John, I currently do have a helper address setup on VLAN 2 pointing back to the DHCP server, which is 1.6.

Peter, here is the IP Route:

2097_Dev_3560#show ip route
Codes: L - local, C - connected, S - static, R - RIP, M - mobile, B - BGP
       D - EIGRP, EX - EIGRP external, O - OSPF, IA - OSPF inter area
       N1 - OSPF NSSA external type 1, N2 - OSPF NSSA external type 2
       E1 - OSPF external type 1, E2 - OSPF external type 2
       i - IS-IS, su - IS-IS summary, L1 - IS-IS level-1, L2 - IS-IS level-2
       ia - IS-IS inter area, * - candidate default, U - per-user static route
       o - ODR, P - periodic downloaded static route, H - NHRP, l - LISP
       + - replicated route, % - next hop override

Gateway of last resort is not set

      192.168.1.0/24 is variably subnetted, 2 subnets, 2 masks
C        192.168.1.0/24 is directly connected, Vlan6
L        192.168.1.254/32 is directly connected, Vlan6
      192.168.2.0/24 is variably subnetted, 2 subnets, 2 masks
C        192.168.2.0/24 is directly connected, Vlan2
L        192.168.2.1/32 is directly connected, Vlan2
2097_Dev_3560#

mpawlik · ‎10-03-2011

Hello Rory,

I see that you checked the "gateways" on your DHCP server... as in plural... If that is the case, you can only use one gateway. So if you want to use the other interface as your default gw, you will need to add a route for the 192.168.2.0/24 network to your DHCP server, pointing back to 192.168.1.254.

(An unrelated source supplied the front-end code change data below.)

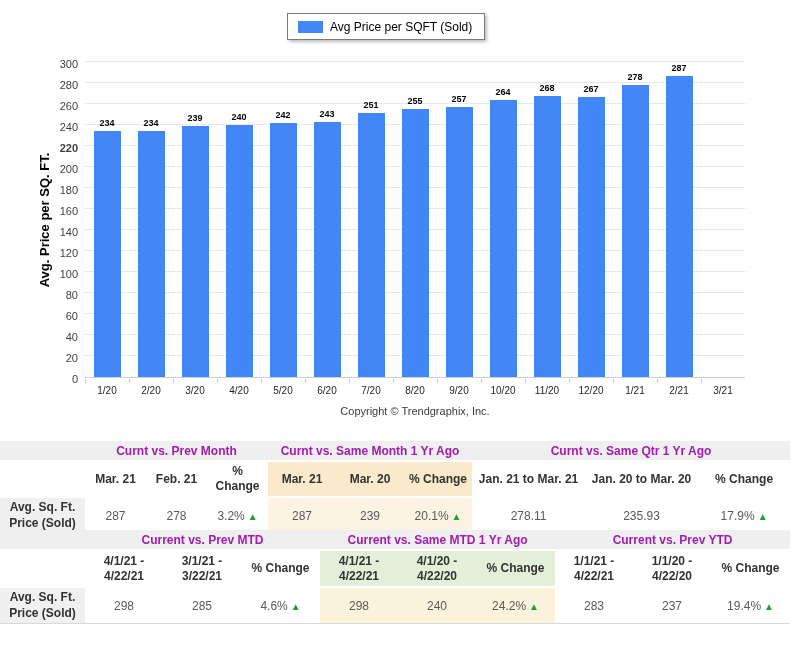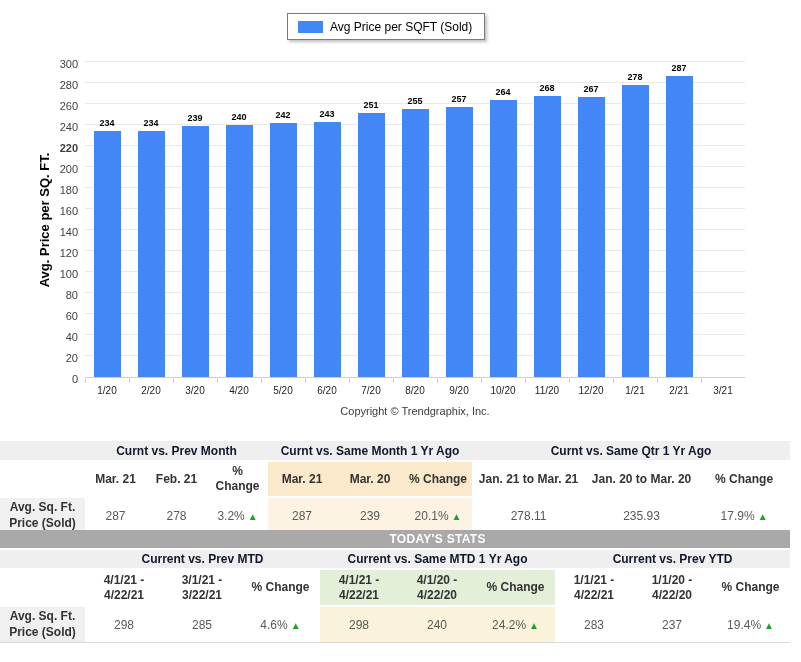--- a/index.html
+++ b/index.html
@@ -43,21 +43,21 @@
   .x-label { width: 44px; text-align: center; font-size: 10px; color: #1f1f1f; }
   .copyright { position: absolute; left: 85px; top: 357px; width: 660px; text-align: center; font-size: 11px; color: #3b3b3b; }
 
   
   table { border-collapse: collapse; table-layout: fixed; }
   .stats-table { position: absolute; left: 0; width: 790px; }
   .t1 { top: 441px; }
   .t2 { top: 530px; }
   th, td { font-size: 12px; text-align: center; vertical-align: middle; padding: 2px 3px; }
   .corner-cell { background: #fff; }
-  .group-header th { background: #EFEFEF; color: #0f172a; font-weight: bold; height: 20px; border-bottom: 2px solid #fff; }
+  .group-header th { background: #EFEFEF; color: #a21caf; font-weight: bold; height: 20px; border-bottom: 2px solid #fff; }
   .banner-row th { background: #A9A9A9; color: #fff; font-weight: bold; height: 19px; border-bottom: 2px solid #fff; letter-spacing: 0.3px; }
   .sub-header th { background: #fff; color: #333; font-weight: bold; height: 24px; border-bottom: 2px solid #fff; line-height: 1.25; }
   .t2 .sub-header th { height: 37px; }
   .sub-header th.tan { background: #FAE9CB; }
   .sub-header th.green { background: #E3EFD9; }
   .data-row td { color: #595959; height: 36px; border-bottom: 1px solid #D9D9D9; }
   .t2 .data-row td { height: 31px; }
   .data-row td.tan { background: #FCF3E3; }
   .data-row td.cream { background: #FBF2DC; }
   .row-label { background: #F0F0F0 !important; color: #333 !important; font-weight: bold; line-height: 1.3; }
@@ -243,24 +243,20 @@
         <col style="width:78px">
         <col style="width:79px">
       <col style="width:78px">
         <col style="width:78px">
         <col style="width:79px">
       <col style="width:78px">
         <col style="width:78px">
         <col style="width:79px">
     </colgroup>
     <tbody>
-        <tr class="banner-row">
-      <th class="corner-cell"></th>
-      <th colspan="9">TODAY'S STATS</th>
-    </tr>
     <tr class="group-header">
       <th class="corner-cell"></th>
       <th colspan="3">Current vs. Prev MTD</th>
       <th colspan="3">Current vs. Same MTD 1 Yr Ago</th>
       <th colspan="3">Current vs. Prev YTD</th>
     </tr>
     <tr class="sub-header">
       <th class="corner-cell"></th>
       <th>4/1/21 - 4/22/21</th>
       <th>3/1/21 - 3/22/21</th>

Alexander Maroukian · ‎10-03-2011

Hi Rory,

In your config you have used "ip default-gateway 192.168.1.254". You should not use this command when you are using "ip routing". You can use "ip route 0.0.0.0 0.0.0.0 ".

Where do you apply the ACLs in the end of the config?

Best regards,

Alex

Peter Paluch · ‎10-03-2011

Hi Rory,

The routing table of your 3560 looks just fine.

At this point, I am strongly considering the DHCP server to be wrongly configured, as it should be capable of talking to any network on your switch perfectly.

If you connected a normal PC in place of the DHCP server, configured it with the same IP address as the DHCP server and used the default route via 192.168.1.254, would the PC be capable of pinging both 192.168.1.254 and 192.168.2.1?

Best regards,

Peter

Rory Hamaker · ‎10-04-2011

Peter, you are EXACLTY right. I setup a Windows DHCP server and plugged it in, then poof all is well. I dont know what the difference is because i have it configured identical to the Mac server i was using. Who knows, and I really dont care at this point, because it is working. I am having other issues with it now that i am trying to work out, (some computers cant talk to others), but this issue is good to go. Thank you so much for all the aid with this!!!